- Work order: The output should be the line containing "Parfums de Marly" and every later line of the records, exactly as written, and nothing else.

Stored data entries

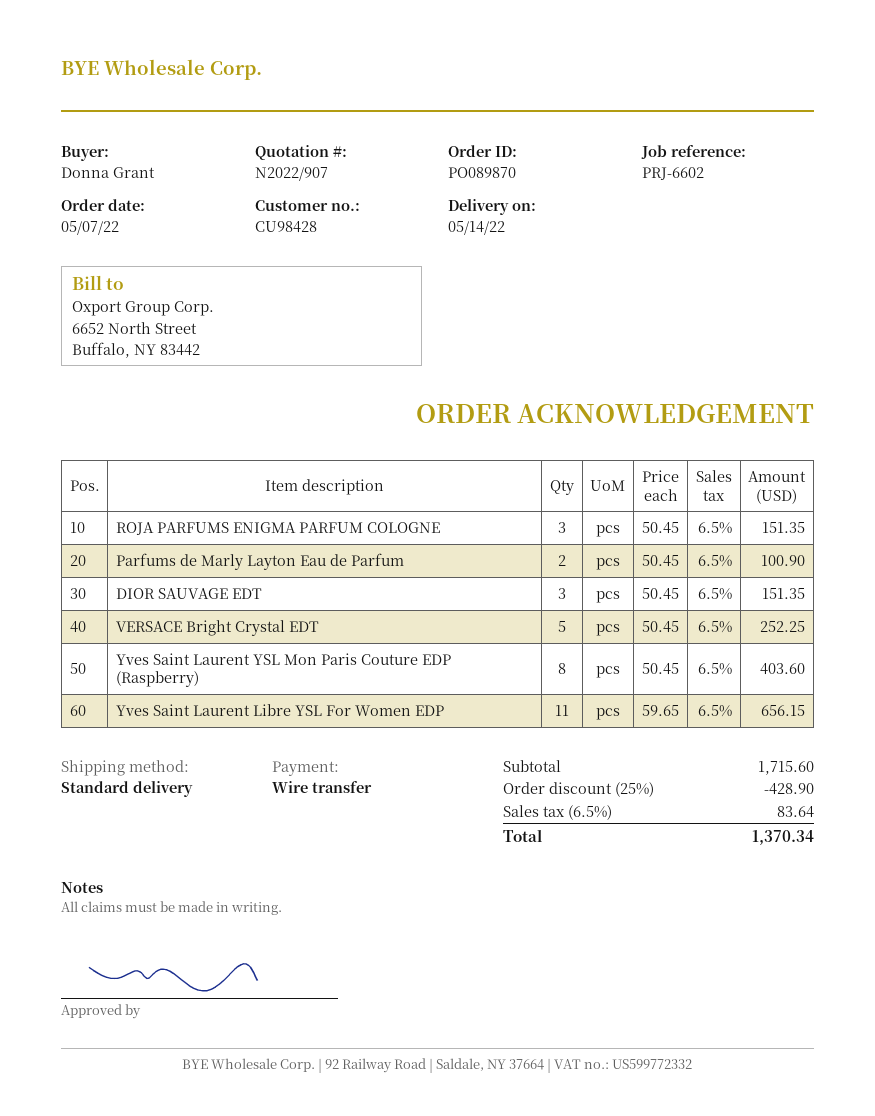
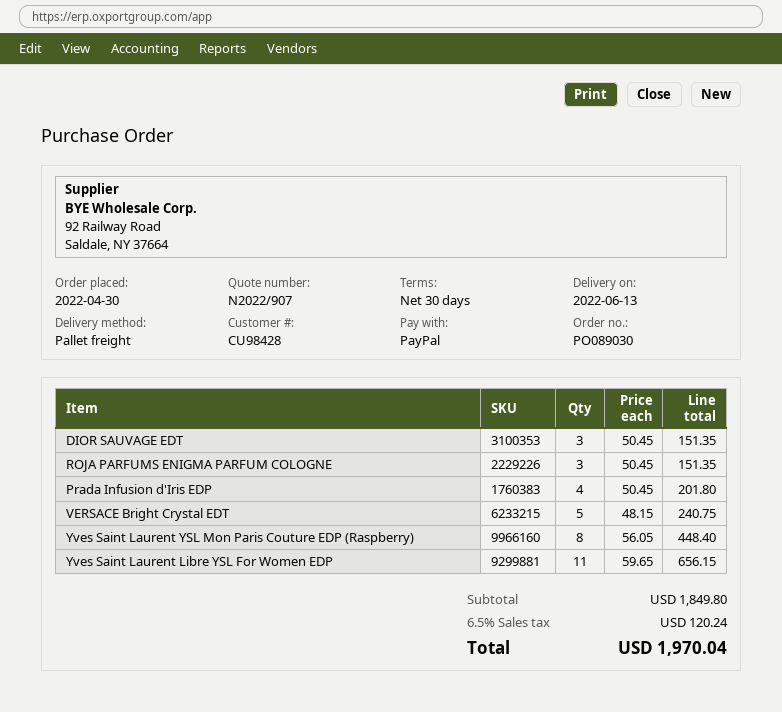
order number: PO089870 -> PO089030
order date: 2022-05-07 -> 2022-04-30
delivery date: 2022-05-14 -> 2022-06-13
payment method: bank transfer -> PayPal
shipping method: standard -> pallet freight
Parfums de Marly Layton Eau de Parfum: 2 x 50.45 = 100.90 -> none
VERSACE Bright Crystal EDT: 5 x 50.45 = 252.25 -> 5 x 48.15 = 240.75
Yves Saint Laurent YSL Mon Paris Couture EDP (Raspberry): 8 x 50.45 = 403.60 -> 8 x 56.05 = 448.40
Prada Infusion d'Iris EDP: none -> 4 x 50.45 = 201.80
subtotal: 1715.60 -> 1849.80
discount: 25% = 428.90 -> none
tax: 6.5% = 83.64 -> 6.5% = 120.24
total: 1370.34 -> 1970.04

- Response box:
Parfums de Marly Layton Eau de Parfum: 2 x 50.45 = 100.90 -> none
VERSACE Bright Crystal EDT: 5 x 50.45 = 252.25 -> 5 x 48.15 = 240.75
Yves Saint Laurent YSL Mon Paris Couture EDP (Raspberry): 8 x 50.45 = 403.60 -> 8 x 56.05 = 448.40
Prada Infusion d'Iris EDP: none -> 4 x 50.45 = 201.80
subtotal: 1715.60 -> 1849.80
discount: 25% = 428.90 -> none
tax: 6.5% = 83.64 -> 6.5% = 120.24
total: 1370.34 -> 1970.04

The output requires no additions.